Over the weekend you may have heard news picking up about a new feature within Gmail which allows recipients to unsubscribe from marketing newsletters in a single click.
The coverage, by ITWorld, detailed:
Starting this week, a new, clearly marked “unsubscribe” link will appear at the top of the header field in marketers’ emails. Previously only appearing for a small percentage of users, the feature will now be made available for most promotional messages with unsubscribe options, Google said on Thursday. Email recipients do not need to take action for the links to appear.
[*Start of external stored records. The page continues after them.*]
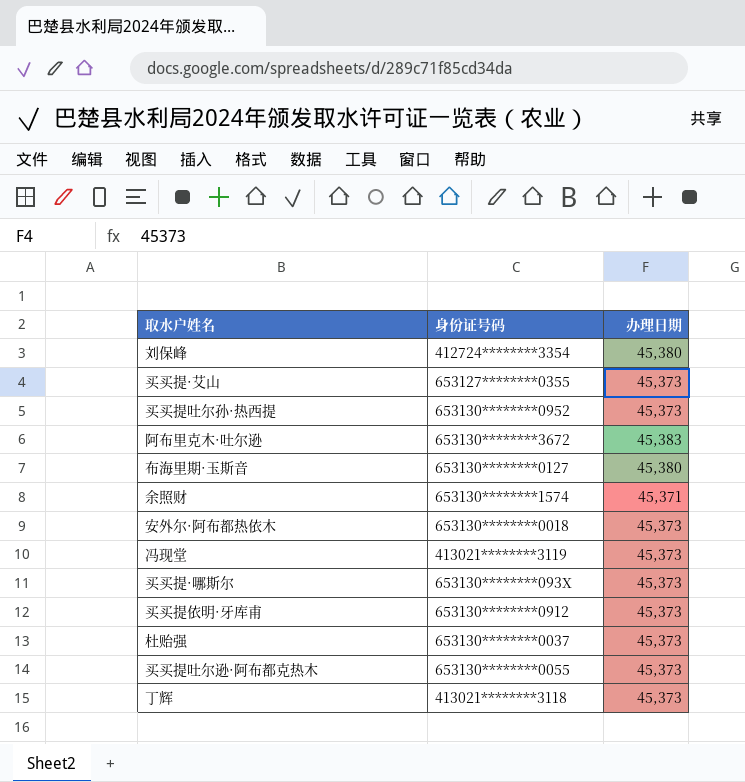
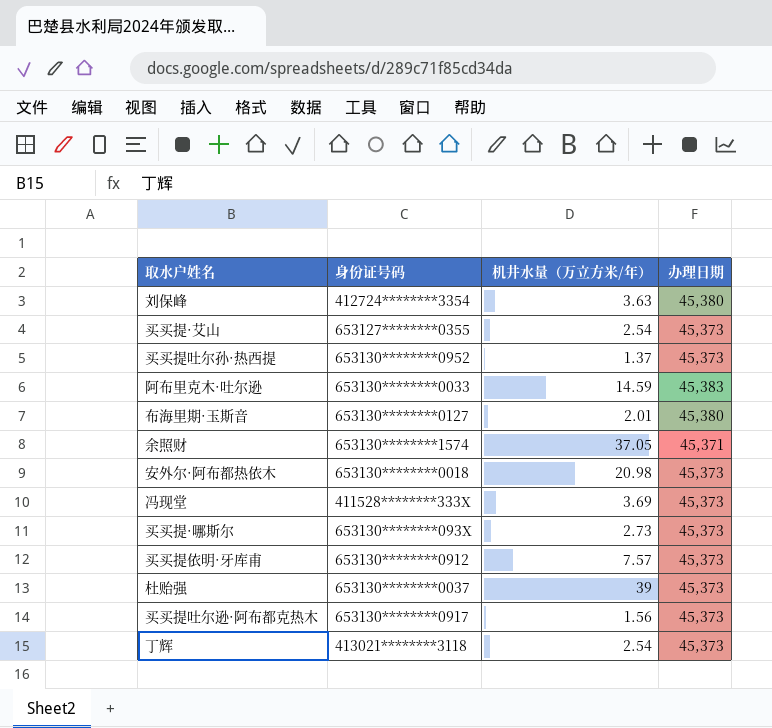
column 机井水量（万立方米/年） | position: none -> 3
阿布里克木·吐尔逊 | 身份证号码: 653130********3672 -> 653130********0033
冯现堂 | 身份证号码: 413021********3119 -> 411528********333X
买买提吐尔逊·阿布都克热木 | 身份证号码: 653130********0055 -> 653130********0917

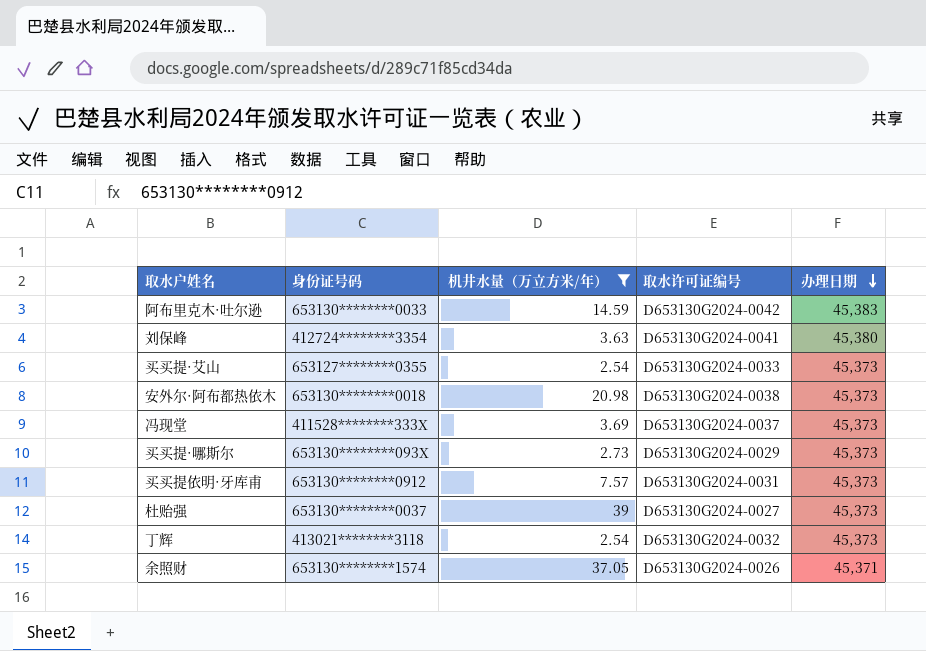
filter: none -> 机井水量（万立方米/年） >= 2.54
row order: none -> 办理日期 descending
column 取水许可证编号 | position: none -> 4

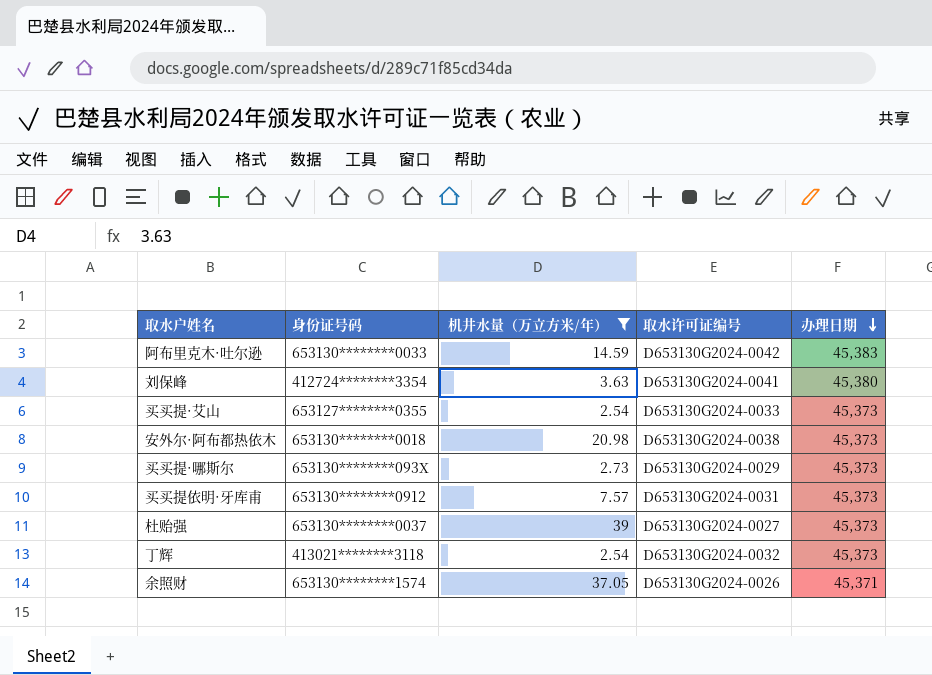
row 冯现堂: 411528********333X | 3.69 | D653130G2024-0037 | 45,373 -> none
The case by Google, directed at businesses using email, that the new addition is a good thing is based around the notion that subscribers who no longer want to receive emails may inadvertently mark the emails as spam rather than taking the steps to unsubscribe – thus giving the sender a red flag.
Not long ago Gmail introduced a tabbed system for the inbox which had many marketers up in arms since their emails were being delivered to secondary tabs instead of directly to the inbox.
The combination of these two features could prove difficult for marketers to reach their subscribers though it’s yet to see how great of an impact it may have at this stage of adoption.
The numbers, now dated, show Gmail is being used by more than 425 million users.
Moving Forward with Gmail & Marketing
The question that pops up, now, is what to do about these changes?
Businesses (and individuals) may be required to shift their email strategy in light of these new developments – though much of the effort falls back to best practices which should already be in place.
To play it on the safe side:
- Increase the quality of the opt-in – Use specific landing pages with clear copy to help users understand exactly what to expect if/when they sign up for your list. Include additional forms, if need be, such as a phone number or full name to deter those individuals seeking a free download or one-time coupon code with no intention of following the newsletter.
- Increase the value of the email – Treat your email as segregated platform from your main offering. Create content that is exclusive to those subscribing to give them a sense of inclusion into a tighter community. In many ways – make the email more valuable that what you offer on the website. This will increase their interest in subscribing and keeping up-to-date with each new email delivered.
- Avoid the over hype – Avoid trigger keywords that will mark your email for spam or over hyping the content which leads to the feeling of a bait-and-switch. You’re more than welcome to test the headlines to appeal to the emotions but don’t let them down once they’ve clicked through to the content otherwise you’ll only make them disgruntled and willing to unsubscribe (or worse – mark it as spam).
- Conduct regular audits – Use the built-in tools and resources within your preferred email client to remove emails of those that no longer respond or have dropped off in activity. Cut the cord, early, and avoid any confusion if/when they come back around to reading the email (to which they may already be out of the loop). Stick to those that take action.
In all – step up your email marketing game.
- Introduce HTML emails if you’ve yet to give them a try
- Test headlines within a small group before sending it to the main list
- Don’t force feed readers with a pitch every email
- Offer content that makes it worthwhile to stay subscribed
Google is throwing marketers a curveball but we can’t be too distraught. Ultimately these new features are put in place to aid Gmail users. If it leads to a better experience, for them, and challenges your ideas of email marketing (forcing you to do better) then it’s driving us in the right direction.
With that being said … what is your take on this new, easier way to unsubscribe? Do you feel it will hamper your email marketing efforts? What strategies will you put in place to ensure deliverability and satisfaction from your email campaigns?